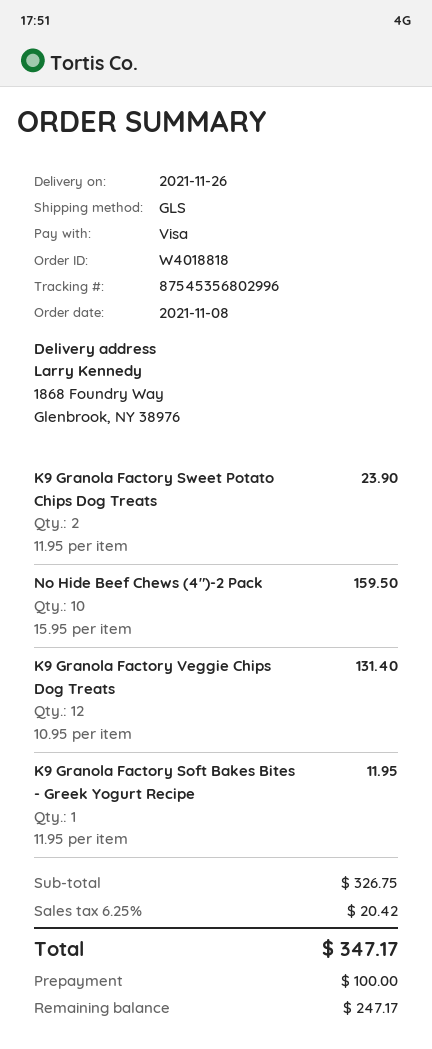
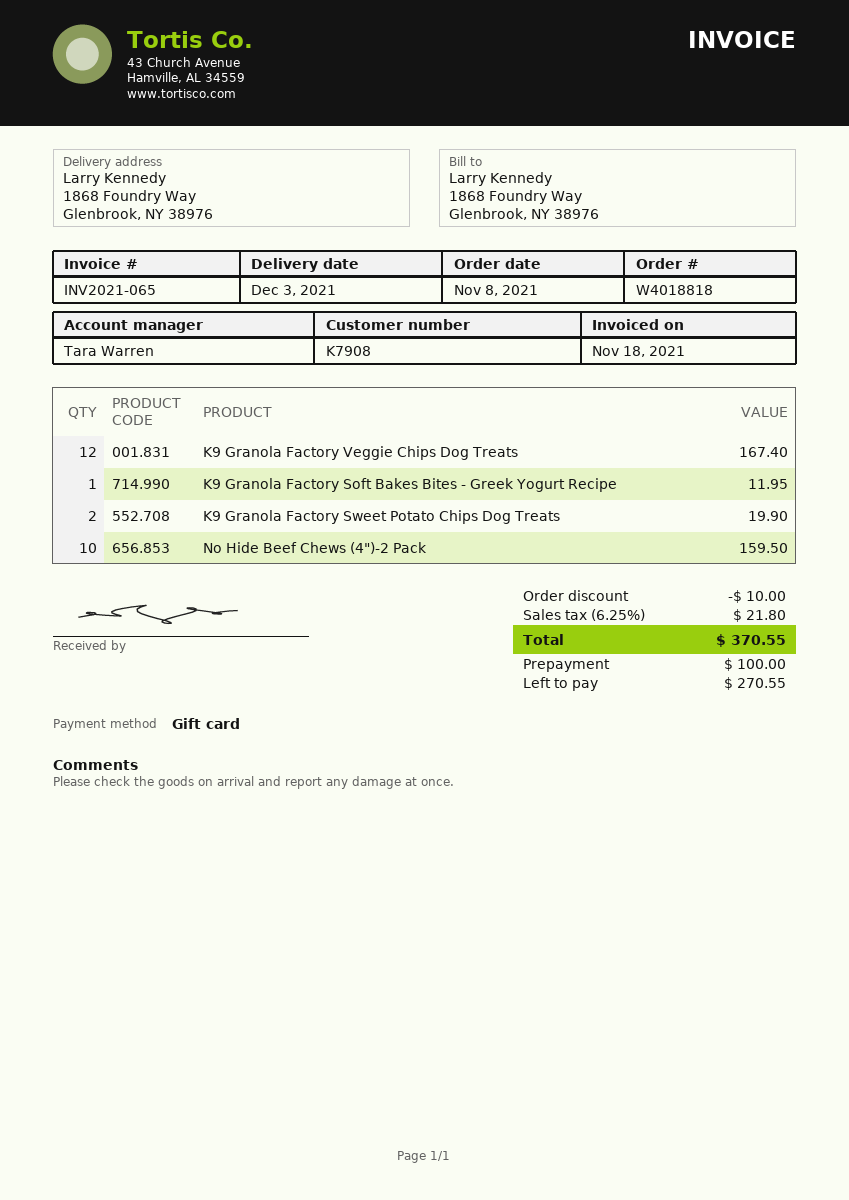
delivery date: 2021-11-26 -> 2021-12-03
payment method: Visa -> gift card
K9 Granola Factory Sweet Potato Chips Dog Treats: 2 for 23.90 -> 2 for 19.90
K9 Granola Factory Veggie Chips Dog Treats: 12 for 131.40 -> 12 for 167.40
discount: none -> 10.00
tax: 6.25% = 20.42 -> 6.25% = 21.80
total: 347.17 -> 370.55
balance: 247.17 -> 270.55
^^^^^^^^
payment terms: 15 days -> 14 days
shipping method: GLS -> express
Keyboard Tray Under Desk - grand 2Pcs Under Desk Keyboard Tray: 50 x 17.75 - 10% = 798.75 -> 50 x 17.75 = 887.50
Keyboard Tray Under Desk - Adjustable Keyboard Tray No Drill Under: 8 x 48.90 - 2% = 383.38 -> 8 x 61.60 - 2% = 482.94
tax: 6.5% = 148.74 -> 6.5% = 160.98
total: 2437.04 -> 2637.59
^^^^^^^^
| Instructions for the task |
Which lines in the entries above contain "Chips"? Pull each of them out.

| Completed task |
K9 Granola Factory Sweet Potato Chips Dog Treats: 2 for 23.90 -> 2 for 19.90
K9 Granola Factory Veggie Chips Dog Treats: 12 for 131.40 -> 12 for 167.40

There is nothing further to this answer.